How to Pick a Hiking Trail

New to Hiking? How to Pick a Day Hiking Trail

How to Pick a Hiking Trail

You’ve searched Google for a hiking trail near you. You’re looking for something you can do in one day. Depending on where you live, you may come across a few city parks or maybe some mountain trails.

New York is interesting. When most people think of it, they may picture tall buildings, a boisterous city and crowds. I recently got a map of East Hudon Highlands and was blown away by how large it was. I’ve been hiking in that area for a couple of months. If you consider day-long walks in a local park, I’ve been hiking for years. New York has a lot of green spaces, even in the city.

When faced with many hiking trails, how can you decide which one is best for you? Everyone is different. I’ll use myself as a guide. I’ve always enjoyed walking. Before COVID, Oreo and I hiked for miles through Prospect Park. For me, walking 5+ miles through my local park or through a city was nothing. If you’re someone how enjoys walking or who’s never done it for long distances, how can you pick the right trail?

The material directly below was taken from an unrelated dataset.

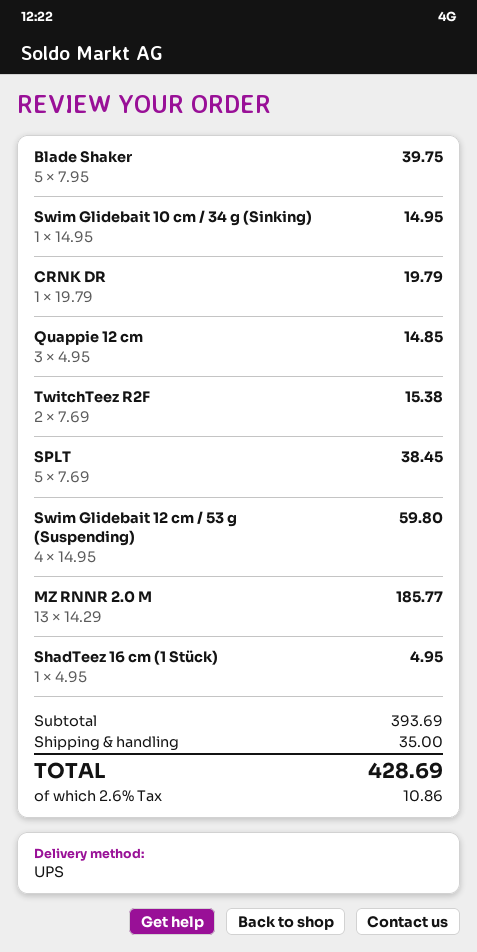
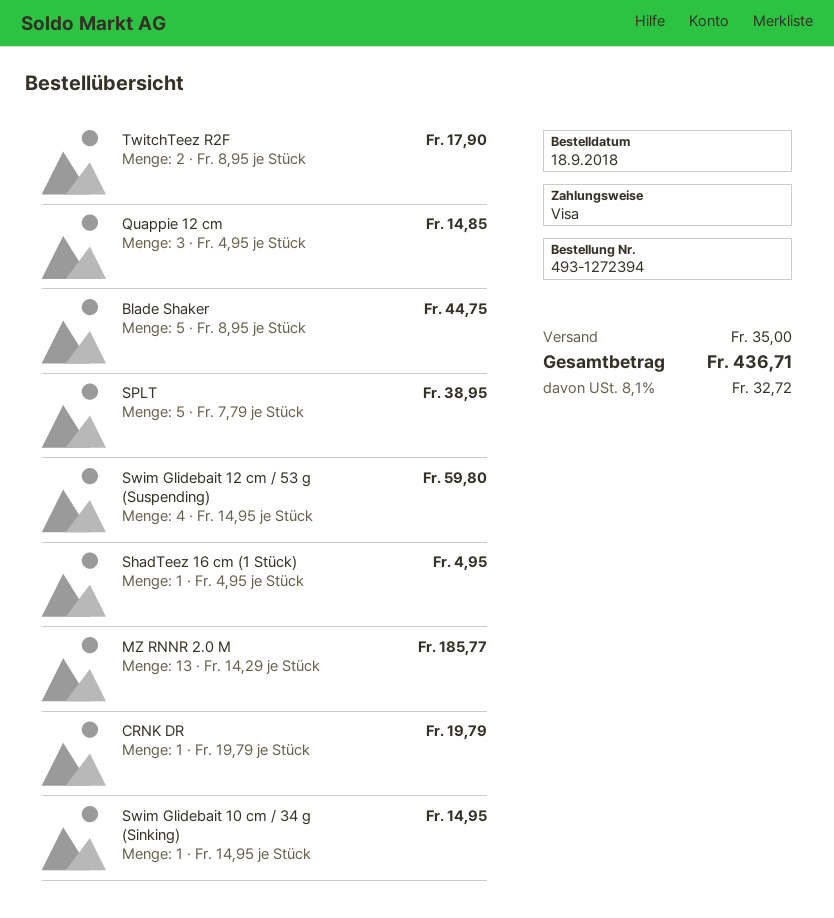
Blade Shaker: 5 x 7.95 = 39.75 -> 5 x 8.95 = 44.75
TwitchTeez R2F: 2 x 7.69 = 15.38 -> 2 x 8.95 = 17.90
SPLT: 5 x 7.69 = 38.45 -> 5 x 7.79 = 38.95
tax: 2.6% = 10.86 -> 8.1% = 32.72
total: 428.69 -> 436.71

What Does Experienced Mean?

Because I walk a lot, I thought I was experienced. I thought hiking 5 miles up a moderate trail would be simple. Walking 5 miles through a city park or on a paved path and hiking 5 miles up a mountain are two different things. I wasn’t used to steep rocky paths. I didn’t make it halfway on my first “real” hiking trip.

On top of that, when you’re in the city, you have the comfort of knowing help/civilization is not too far away. Mountain trailheads can be a mile from the nearest city. If you’re injured in the middle of the trail, it may take someone a long time to reach you. Often, on some of these mountains, your phone loses signal.

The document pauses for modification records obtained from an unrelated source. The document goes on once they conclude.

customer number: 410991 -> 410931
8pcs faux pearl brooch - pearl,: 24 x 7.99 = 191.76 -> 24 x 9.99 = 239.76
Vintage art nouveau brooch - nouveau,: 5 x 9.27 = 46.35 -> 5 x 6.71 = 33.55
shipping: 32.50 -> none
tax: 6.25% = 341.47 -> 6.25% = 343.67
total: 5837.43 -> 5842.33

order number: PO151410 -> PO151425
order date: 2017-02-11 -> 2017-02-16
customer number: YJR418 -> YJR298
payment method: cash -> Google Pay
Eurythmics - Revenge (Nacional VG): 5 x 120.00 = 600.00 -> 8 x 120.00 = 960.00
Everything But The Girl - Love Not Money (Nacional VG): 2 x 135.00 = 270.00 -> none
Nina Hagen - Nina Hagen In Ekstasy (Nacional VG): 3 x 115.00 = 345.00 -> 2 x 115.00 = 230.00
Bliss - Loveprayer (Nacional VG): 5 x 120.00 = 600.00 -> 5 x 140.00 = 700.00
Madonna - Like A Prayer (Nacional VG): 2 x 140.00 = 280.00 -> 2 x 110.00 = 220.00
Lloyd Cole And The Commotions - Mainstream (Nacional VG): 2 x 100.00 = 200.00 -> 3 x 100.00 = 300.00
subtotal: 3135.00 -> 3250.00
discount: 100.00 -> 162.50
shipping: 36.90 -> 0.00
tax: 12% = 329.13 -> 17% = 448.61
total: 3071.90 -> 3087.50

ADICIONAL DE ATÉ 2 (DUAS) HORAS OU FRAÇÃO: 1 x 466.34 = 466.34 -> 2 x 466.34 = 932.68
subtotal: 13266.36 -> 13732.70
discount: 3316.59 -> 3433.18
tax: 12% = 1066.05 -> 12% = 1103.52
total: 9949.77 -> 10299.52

At one point, I’d gotten turned around on the trail and tried using Google Maps to find my location. But, I had no signal. Fortunately, I also had the app Glympe which sends my locations to another person and lets them track me for about 15 minutes. I texted my location to an experienced hiker and they guided me in the right direction.

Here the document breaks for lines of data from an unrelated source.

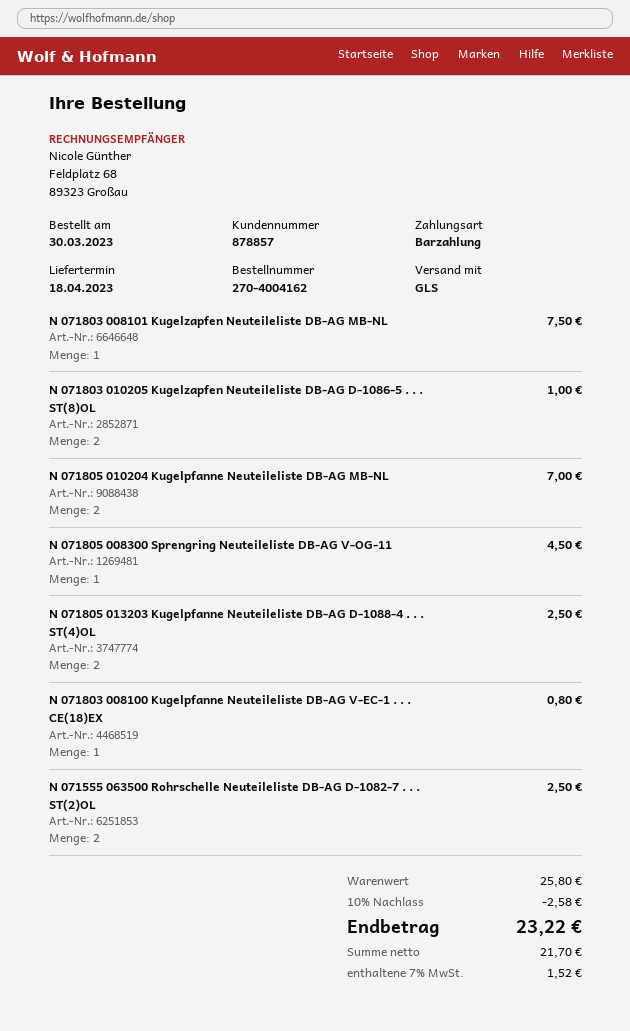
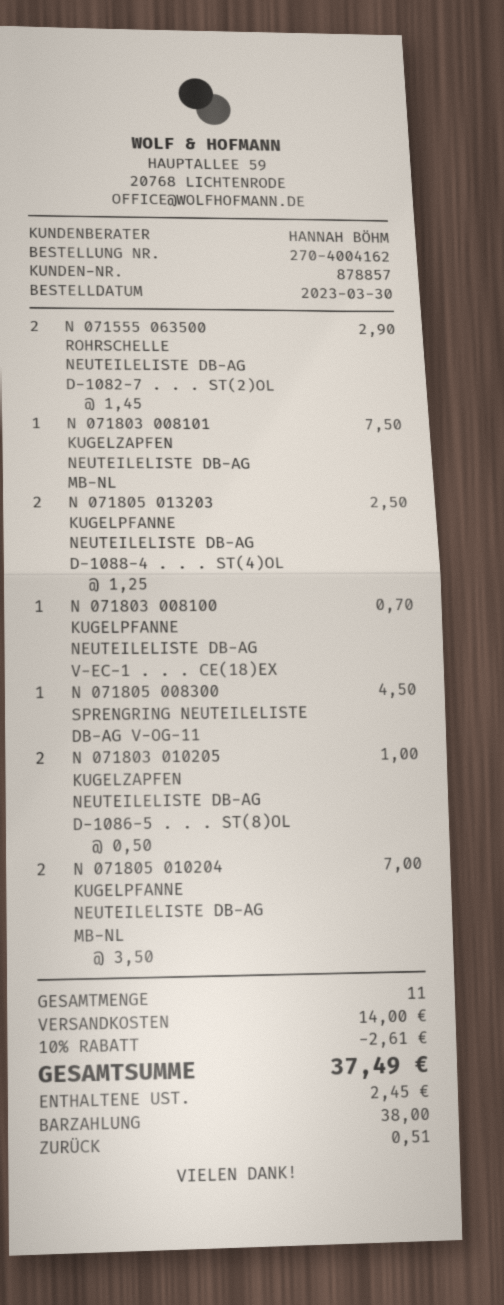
N 071803 008100 Kugelpfanne Neuteileliste DB-AG V-EC-1 . . . CE(18)EX: 1 for 0.80 -> 1 for 0.70
N 071555 063500 Rohrschelle Neuteileliste DB-AG D-1082-7 . . . ST(2)OL: 2 for 2.50 -> 2 for 2.90
discount: 10% = 2.58 -> 10% = 2.61
shipping: none -> 14.00
tax: 1.52 -> 2.45
total: 23.22 -> 37.49

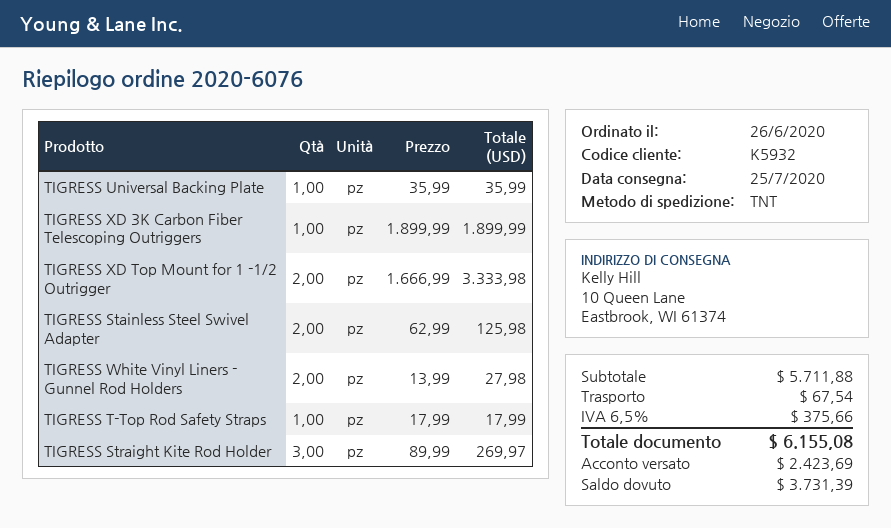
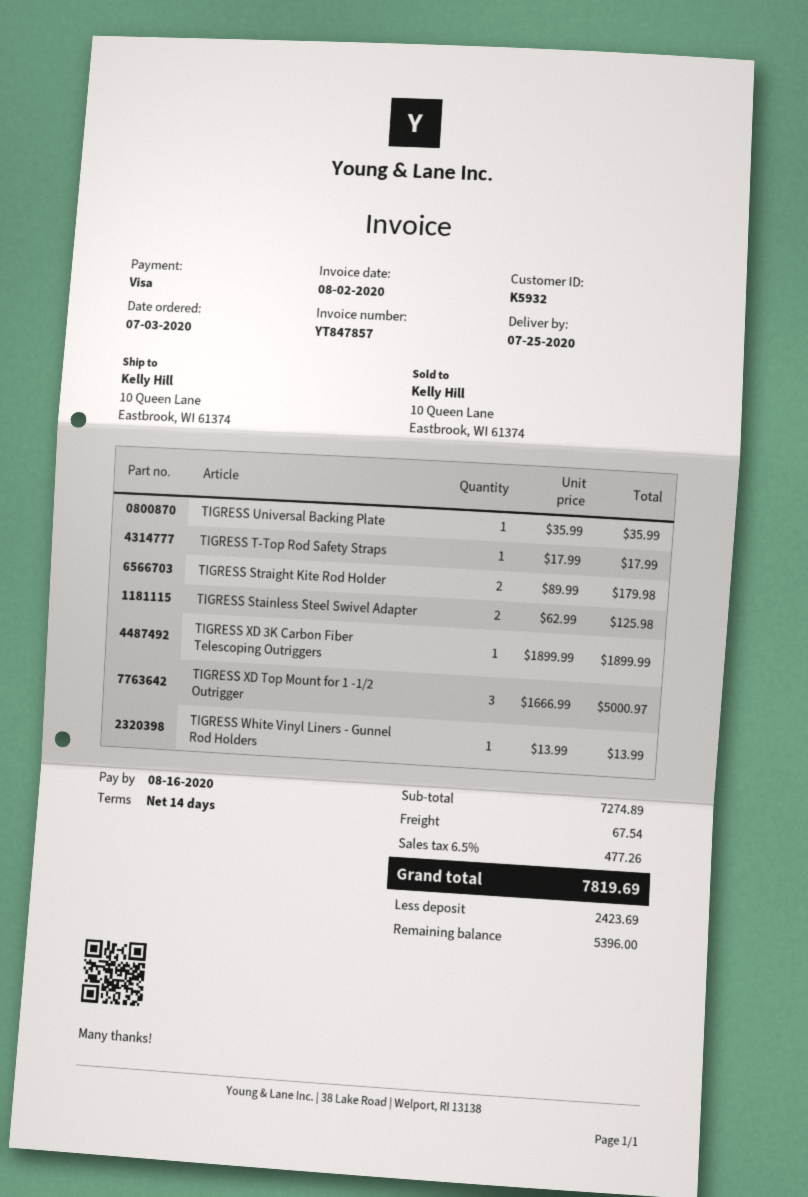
order date: 2020-06-26 -> 2020-07-03
TIGRESS XD Top Mount for 1 -1/2 Outrigger: 2 x 1666.99 = 3333.98 -> 3 x 1666.99 = 5000.97
TIGRESS White Vinyl Liners - Gunnel Rod Holders: 2 x 13.99 = 27.98 -> 1 x 13.99 = 13.99
TIGRESS Straight Kite Rod Holder: 3 x 89.99 = 269.97 -> 2 x 89.99 = 179.98
subtotal: 5711.88 -> 7274.89
tax: 6.5% = 375.66 -> 6.5% = 477.26
total: 6155.08 -> 7819.69
balance: 3731.39 -> 5396.00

Experience walker does not mean experienced hiker.

Use All Trails

If you want to get into hiking, I highly recommend All Trails. The app lists all the trails near you or a specific location. I usually search for trails near Cold Spring or Beacon, NY. They grade them from Easy to Moderate and Hard. If you’re a walker, you may be able to tackle short (less than 5 miles) Moderate trails. Read the reviews for those trails to see why they have that grade. Usually, it means the trail has a few steep areas.

Since I’ve started hiking Hudson Highlands State Park, I’ve watched a lot of newbies trek up Breakneck Ridge. It is a Hard trail. Even All Trails says it’s only for experienced hikers. It’s steep and rocky all the way to the summit. And, you have to do some rock climbing at the end. But it’s popular because it’s accessible by train and it’s only 1 mile. I, honestly, would not recommend new hikers try a Hard trail. That’s a fast route to an injury.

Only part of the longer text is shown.